There were many others who helped Graham throughout his 100 day journey including Amy Homnick, RN, Catherine Reilly, RN, and Elizabeth Trudell, RN. Then there were the doctors that made that made this miracle baby possible. In the face of uncertainty, difficult decisions, and sometimes difficult parents (as Kevin and Ashley say they were at times), the entire medical staff had an unwavering dedication to Graham's well being. Graham’s primary doctor, pediatric neonatologist Scarlett McKinsey, MD, set the parents at ease from the first day with her extensive medical expertise, calming personality, and patience while answering what Kevin described as over a thousand questions. In Graham’s 100 day journey in the NICU, other Mount Sinai pediatric neonatologists such as Jing Lin, MD and others have spent countless hours in the NICU to take care of him and other sick babies.
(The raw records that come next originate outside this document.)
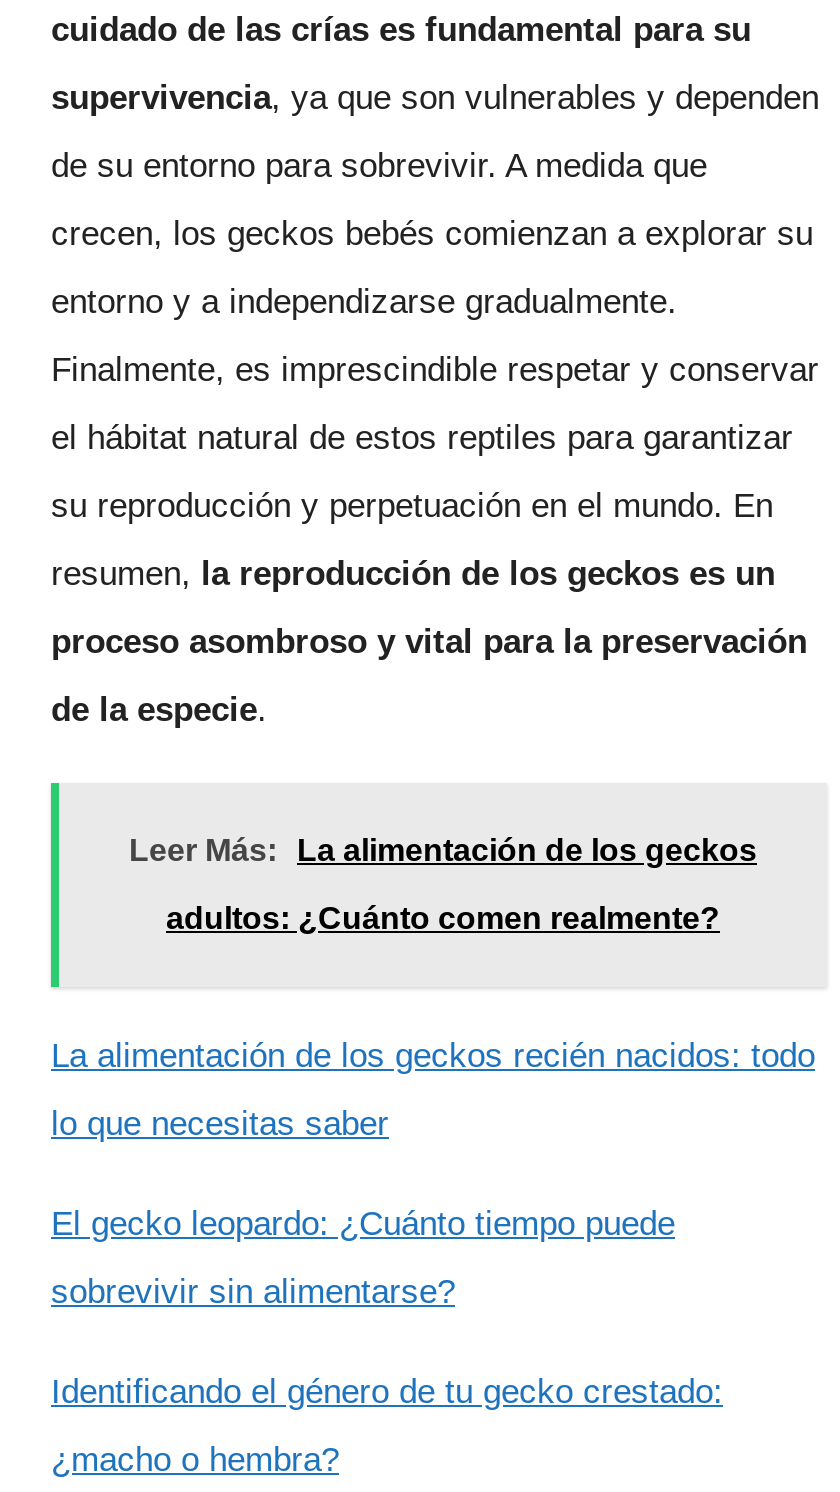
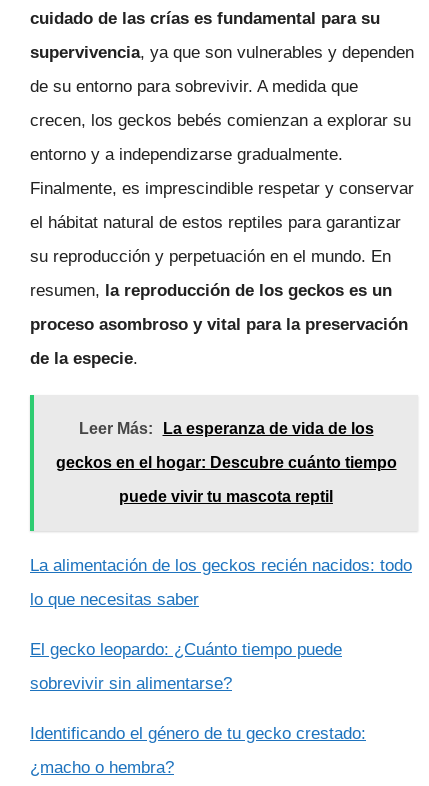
- Leer Más: La alimentación de los geckos
- adultos: ¿Cuánto comen realmente?
+ Leer Más: La esperanza de vida de los
+ geckos en el hogar: Descubre cuánto tiempo
+ puede vivir tu mascota reptil
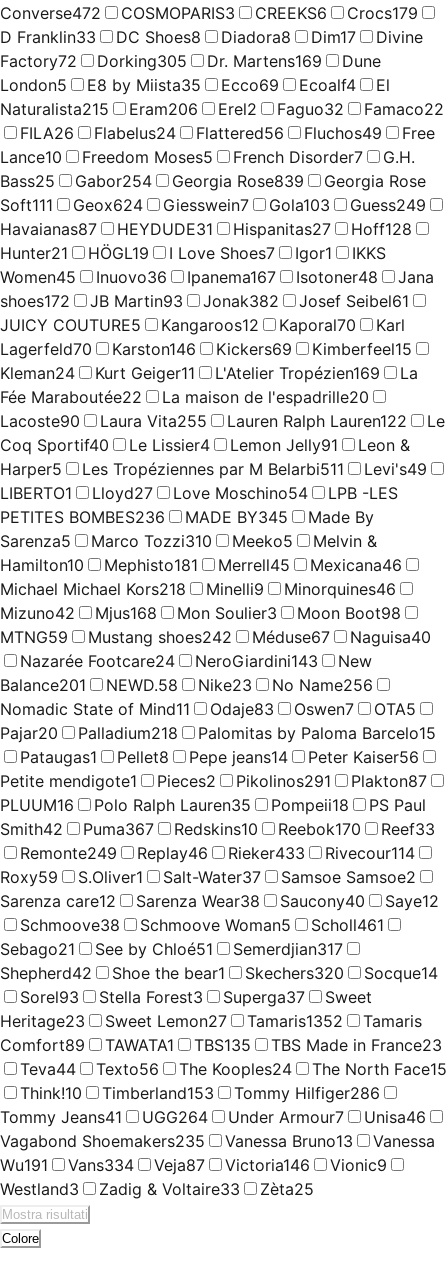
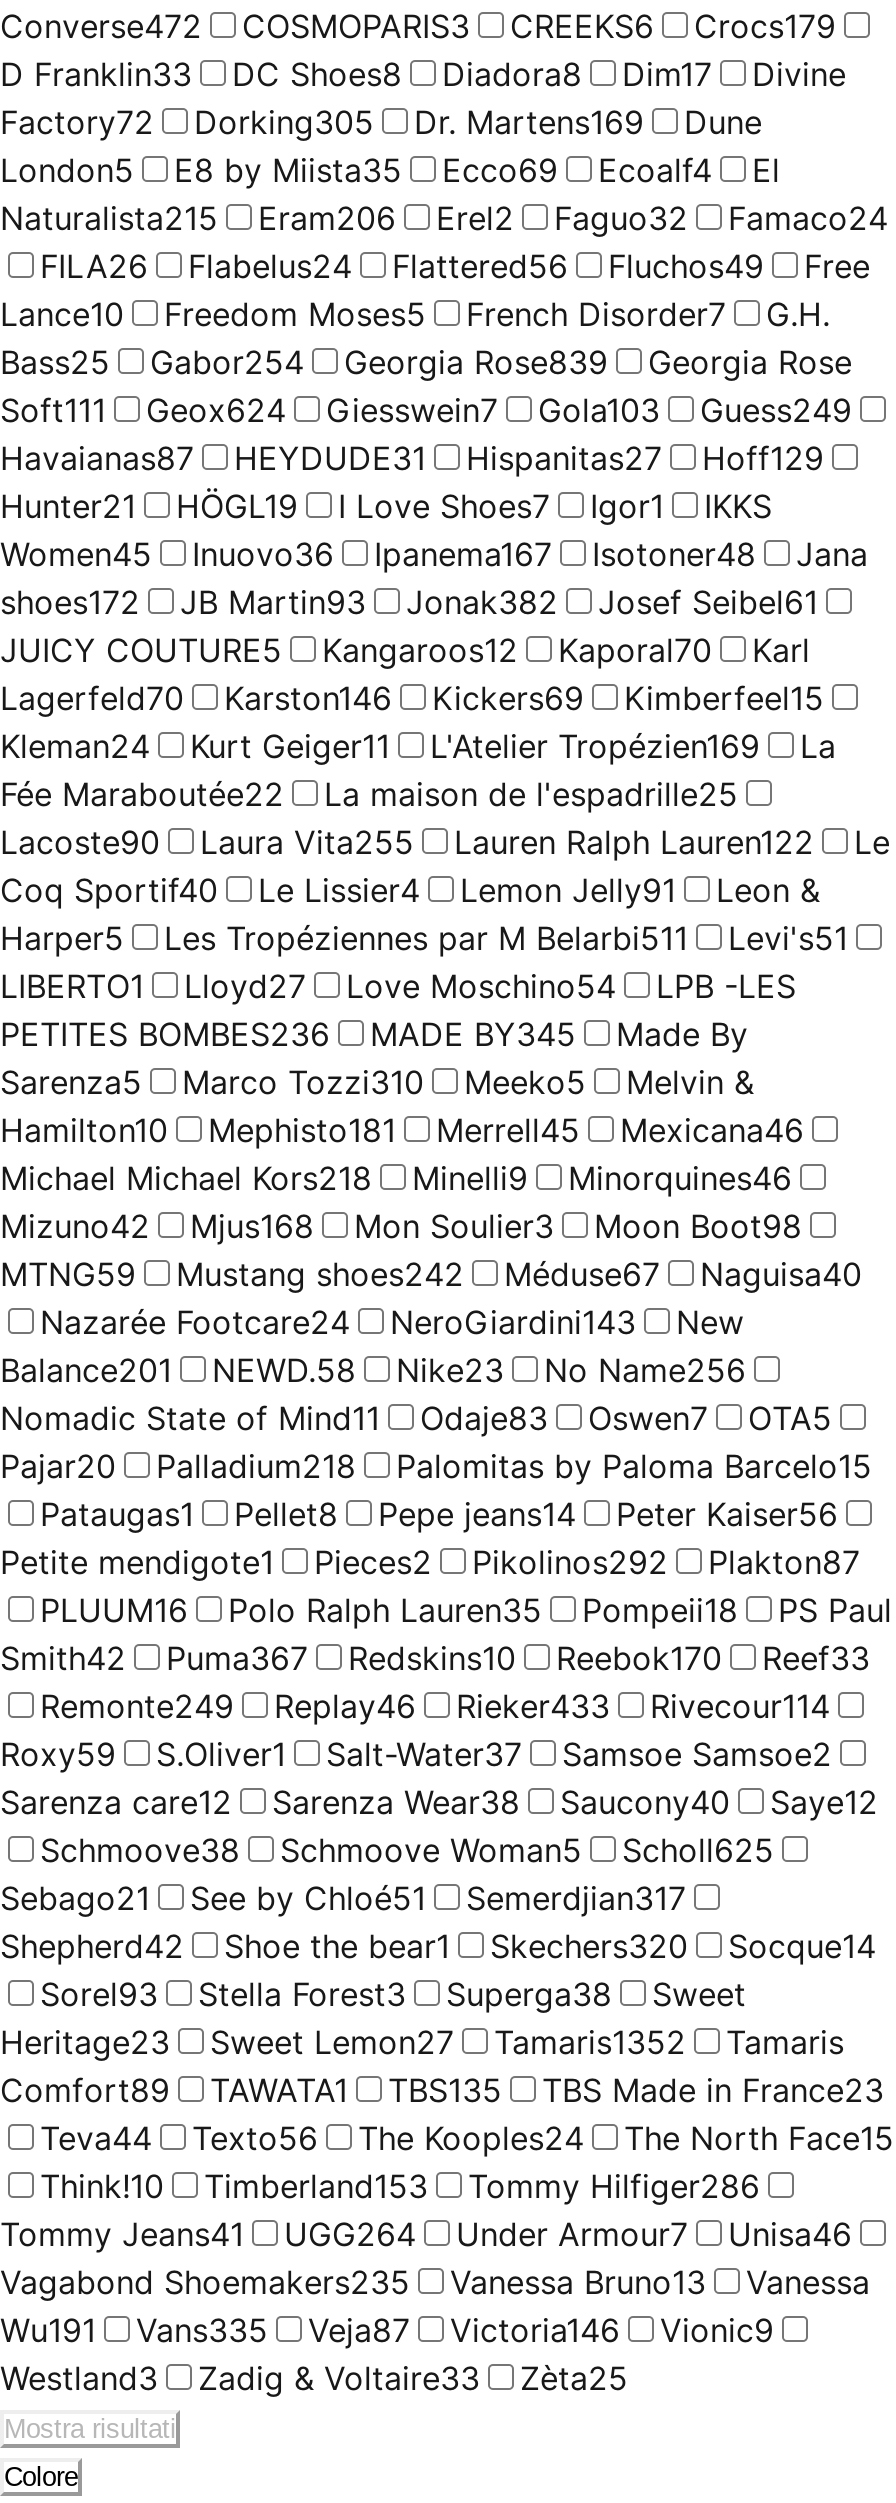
- Naturalista215 Eram206 Erel2 Faguo32 Famaco22
+ Naturalista215 Eram206 Erel2 Faguo32 Famaco24

- Havaianas87 HEYDUDE31 Hispanitas27 Hoff128
+ Havaianas87 HEYDUDE31 Hispanitas27 Hoff129

- La maison de l'espadrille20
+ La maison de l'espadrille25

- Harper5 Les Tropéziennes par M Belarbi511 Levi's49
+ Harper5 Les Tropéziennes par M Belarbi511 Levi's51

- Petite mendigote1 Pieces2 Pikolinos291 Plakton87
+ Petite mendigote1 Pieces2 Pikolinos292 Plakton87

- Schmoove38 Schmoove Woman5 Scholl461
+ Schmoove38 Schmoove Woman5 Scholl625

- Sorel93 Stella Forest3 Superga37 Sweet
+ Sorel93 Stella Forest3 Superga38 Sweet

- Wu191 Vans334 Veja87 Victoria146 Vionic9
+ Wu191 Vans335 Veja87 Victoria146 Vionic9
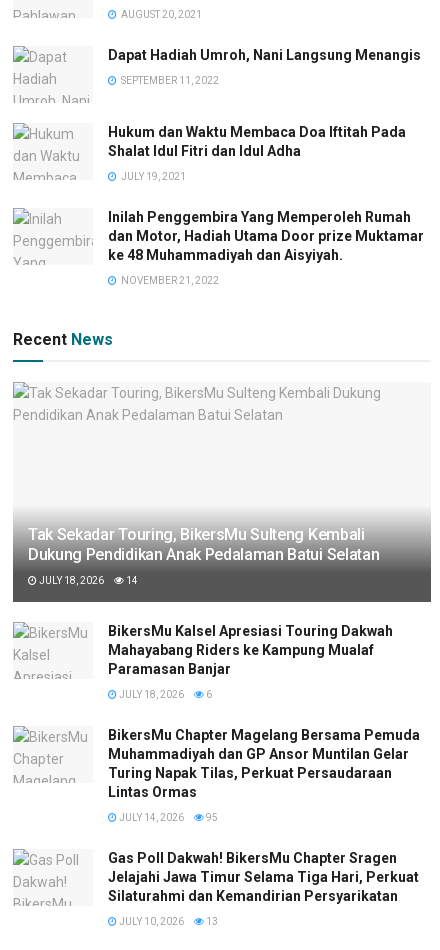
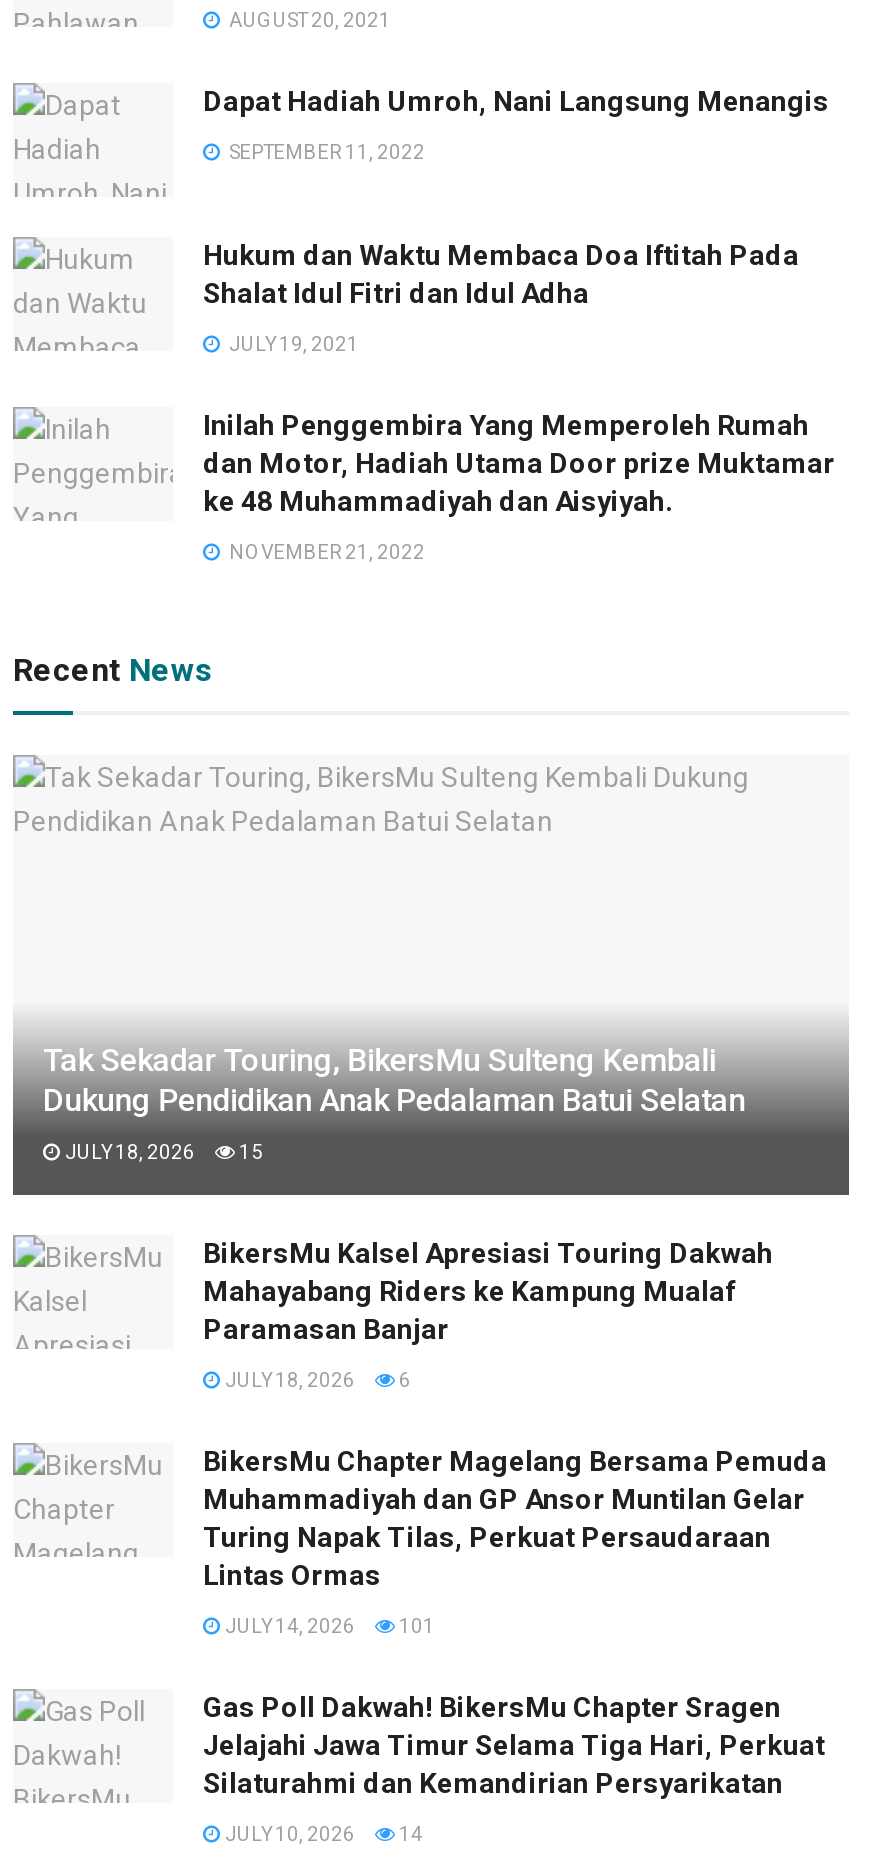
- JULY 18, 2026 14
+ JULY 18, 2026 15

- JULY 14, 2026 95
+ JULY 14, 2026 101

- JULY 10, 2026 13
+ JULY 10, 2026 14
The full list of doctors, residents, fellows, etc. is too long to write, but they all played an integral part in Graham’s journey and they can't say thank you enough.
Looking Back: One Year Later
Graham is 15-months-old now and we have one beautiful, happy, healthy, huge, inquisitive, tireless, miracle baby thanks to the Neonatal Intensive Care team and the entire staff at Kravis Children’s Hospital at Mount Sinai. Graham continues to inspire those around him with his bright blue eyes, kind-hearted smile, bashful personality, and incredible strength. He has met or exceeded all of his developmental milestones, and has lived up to the hashtag that was created for him the day he was born: #BGS (Baby Graham Strong).
Graham spent 100 days in the Mount Sinai NICU, and Kevin and Ashley were there for every single one of them. They’ve developed lasting friendships with many other NICU families, doctors, and nurses, all of which have changed their lives for the better. Through their story, Kevin and Ashley wish to spread awareness about the complications of pregnancy, specifically pre-eclampsia and HELLP syndrome, and to help families cope with the difficulties, stress, and joy that comes with having a NICU baby.